Mereka berniat untuk menghentikan gangguan makhluk-makhluk ini sekali dan untuk selamanya. Mereka bertekad untuk menemukan titik akhir dari semua misteri yang mengerikan ini. Mereka memperhatikan bahwa semua penampakan itu sepertinya saling berhubungan, dan entah bagaimana, semuanya bermula dari sebuah peristiwa tragis di masa lalu sekolah ini.
Kembali ke gedung sekolah, mereka menyelinap masuk ke ruang arsip sekolah, tempat di mana semua catatan masa lalu disimpan. Mereka akhirnya menemukan sebuah buku besar yang berjudul “Sejarah SMA Harapan Bangsa”. Buku itu tampak tua dengan halaman yang mulai menguning.
Saat membolak-balik halaman, mereka menemukan catatan tentang kebakaran besar pada tahun 1980-an yang terjadi di gedung sekolah saat malam HUT sekolah. Ternyata, sosok-sosok hantu yang mereka lihat adalah korban kebakaran tersebut, termasuk seorang guru dan beberapa siswa yang terperangkap di dalam gedung dan tidak pernah ditemukan.
“Jadi… mereka memang mati di sini dan arwah mereka terperangkap,” gumam Raka merasa lega karena menemukan jawaban.
Dengan pengetahuan itu, mereka mencari cara untuk melakukan ritual pembebasan arwah. Mereka mendatangi tempat kejadian kebakaran di gedung utama, membawa lilin dan bunga sesuai dengan petunjuk dari buku tersebut.
Malam itu, mereka berkumpul di tempat kebakaran terjadi, menyalakan lilin dan mulai membaca doa-doa pembebasan arwah yang mereka temukan di catatan lama. Seiring dengan tiap kata yang mereka ucapkan, mereka merasakan udara di sekitar mereka mulai berubah. Dingin yang menusuk hilang, digantikan oleh hangatnya cahaya lilin. Bayangan-bayangan mulai muncul di sekitar mereka, tetapi kali ini, wajah mereka tidak lagi menakutkan. Mereka melihat gadis tanpa mata, pria dengan rantai, dan guru dengan pakaian yang tercabik-cabik.

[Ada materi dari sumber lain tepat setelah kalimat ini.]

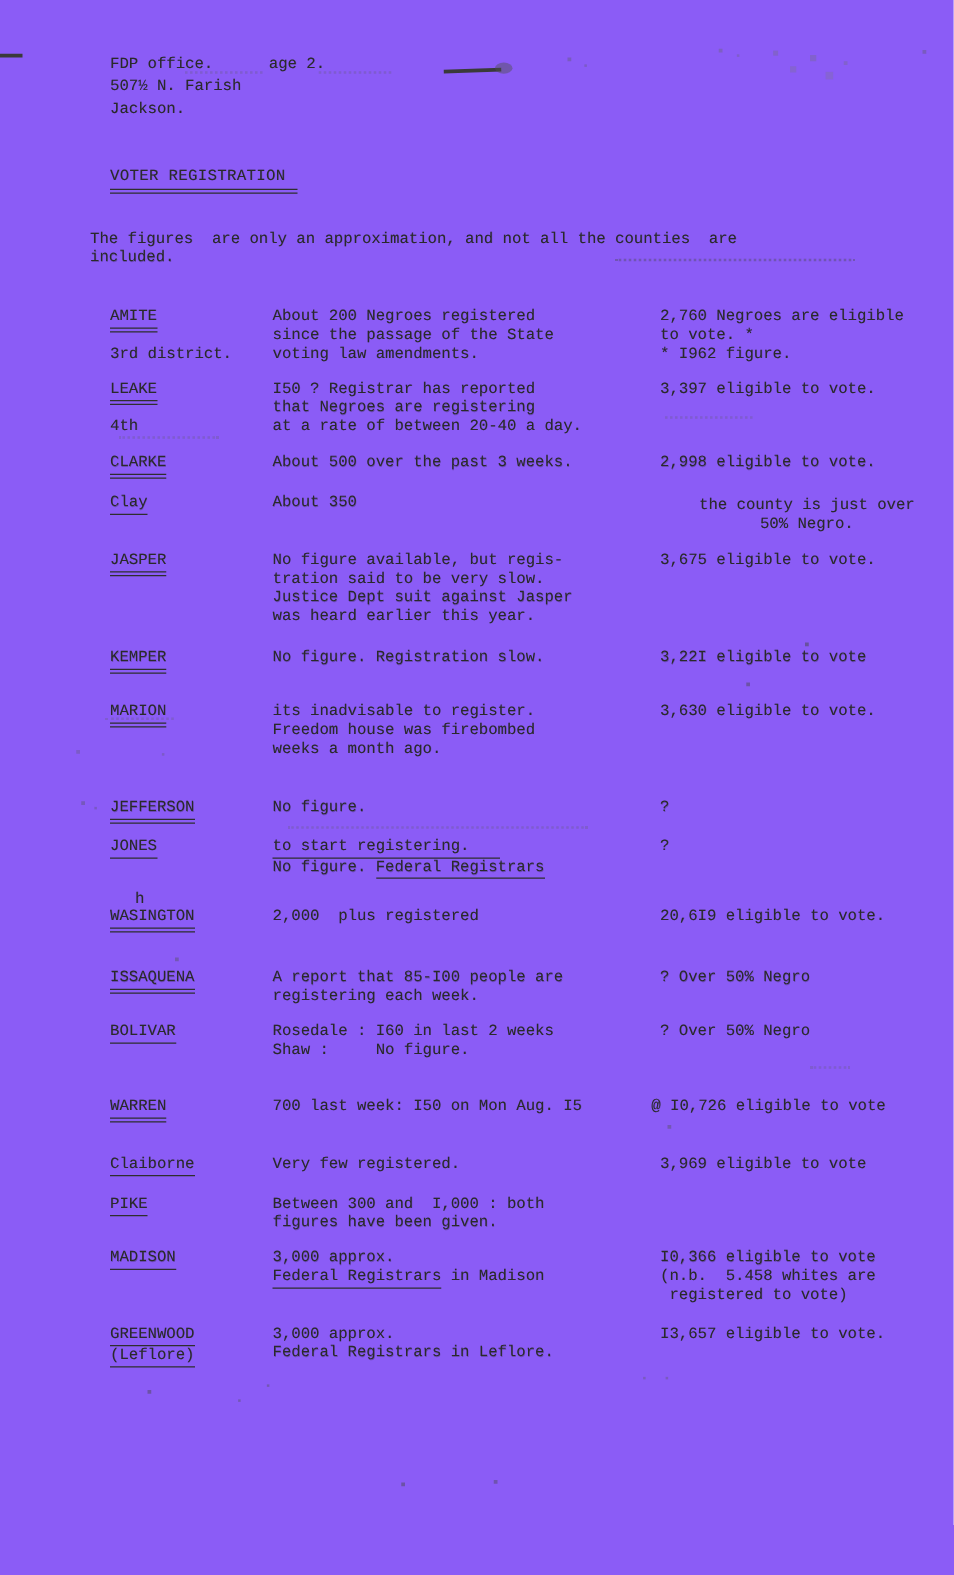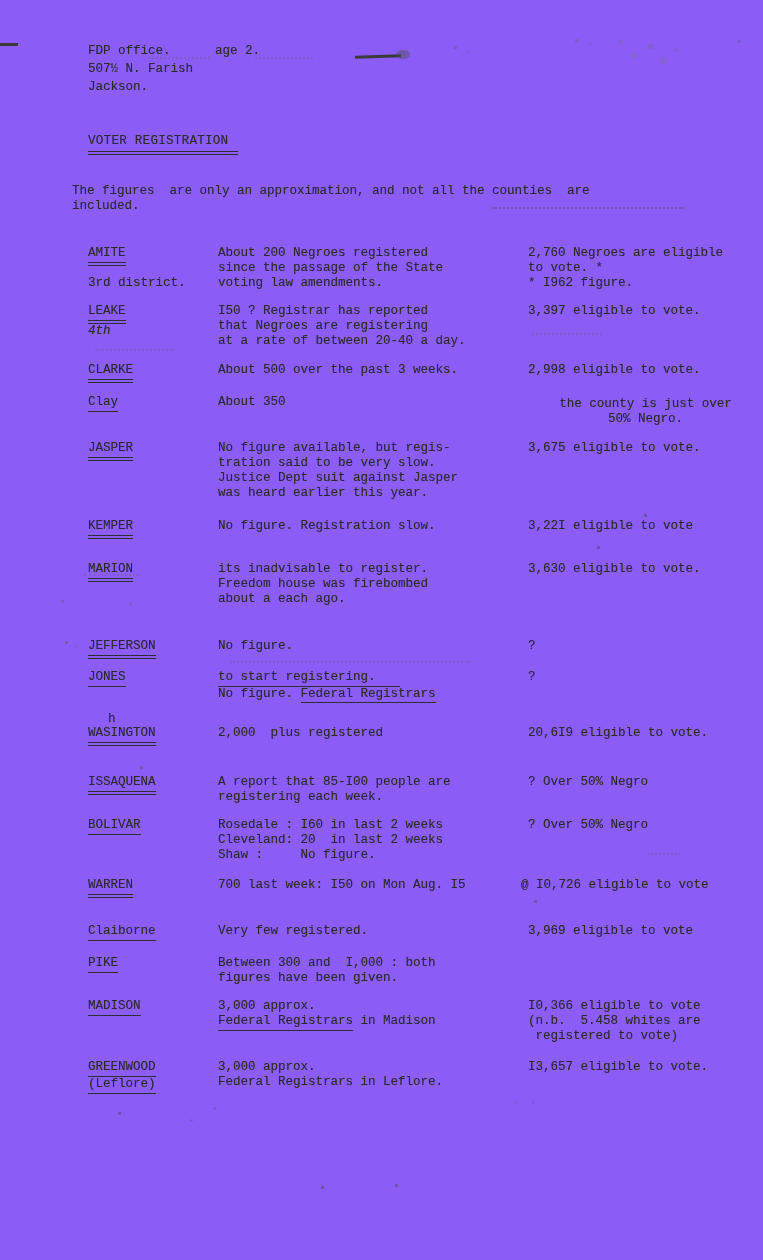--- a/index.html
+++ b/index.html
@@ -110,21 +110,21 @@
     <div class="col-right">
       <div class="line">2,760 Negroes are eligible</div>
       <div class="line">to vote. *</div>
       <div class="line">* I962 figure.</div>
     </div>
   </div>
 
   <div class="abs row" style="top:304px;">
     <div class="col-county">
       <span class="cname u2">LEAKE</span>
-      <div class="sub" style="top:20px;font-style:italic;">4th</div>
+      <div class="sub" style="top:30px;">4th</div>
     </div>
     <div class="col-desc">
       <div class="line">I50 ? Registrar has reported</div>
       <div class="line">that Negroes are registering</div>
       <div class="line">at a rate of between 20-40 a day.</div>
     </div>
     <div class="col-right">
       <div class="line">3,397 eligible to vote.</div>
     </div>
   </div>
@@ -171,21 +171,21 @@
     <div class="col-right">
       <div class="line">3,22I eligible to vote</div>
     </div>
   </div>
 
   <div class="abs row" style="top:562px;">
     <div class="col-county"><span class="cname u2">MARION</span></div>
     <div class="col-desc">
       <div class="line">its inadvisable to register.</div>
       <div class="line">Freedom house was firebombed</div>
-      <div class="line">about a each ago.</div>
+      <div class="line">weeks a month ago.</div>
     </div>
     <div class="col-right">
       <div class="line">3,630 eligible to vote.</div>
     </div>
   </div>
 
   <div class="abs row" style="top:639px;">
     <div class="col-county"><span class="cname u2">JEFFERSON</span></div>
     <div class="col-desc">
       <div class="line">No figure.</div>
@@ -227,21 +227,20 @@
     </div>
     <div class="col-right">
       <div class="line">? Over 50% Negro</div>
     </div>
   </div>
 
   <div class="abs row" style="top:818px;">
     <div class="col-county"><span class="cname u1">BOLIVAR</span></div>
     <div class="col-desc">
       <div class="line">Rosedale : I60 in last 2 weeks</div>
-      <div class="line">Cleveland: 20  in last 2 weeks</div>
       <div class="line">Shaw :     No figure.</div>
     </div>
     <div class="col-right">
       <div class="line">? Over 50% Negro</div>
     </div>
   </div>
 
   <div class="abs row" style="top:878px;">
     <div class="col-county"><span class="cname u2">WARREN</span></div>
     <div class="col-desc">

“Waktunya pulang,” bisik Dina dengan lembut, namun suaranya terdengar jelas dalam keheningan malam.
Arwah-arwah itu mendekat, berdiri dengan wajah tenang di dekat lilin yang menyala. Mereka mengangguk pelan, seakan-akan mengucapkan terima kasih. Sosok pria tanpa kulit yang mereka lihat di lorong bawah tanah pun muncul, berjalan lambat namun pasti menuju cahaya lilin.
Satu demi satu, arwah-arwah itu mulai memudar, meninggalkan senyuman di wajah mereka yang penuh luka. Cahaya lilin semakin terang hingga akhirnya menghilang bersamaan dengan sosok terakhir. Kami tak dapat berkata apa-apa, hanya berdiri di sana dengan hati yang penuh kelegaan dan sedikit air mata.
“Kita berhasil,” bisik Sari sambil menggenggam tangan Bimo.
Mereka melangkah keluar dari gedung dengan perasaan lega, mengetahui bahwa mereka telah membantu arwah-arwah yang terperangkap untuk menemukan kedamaian.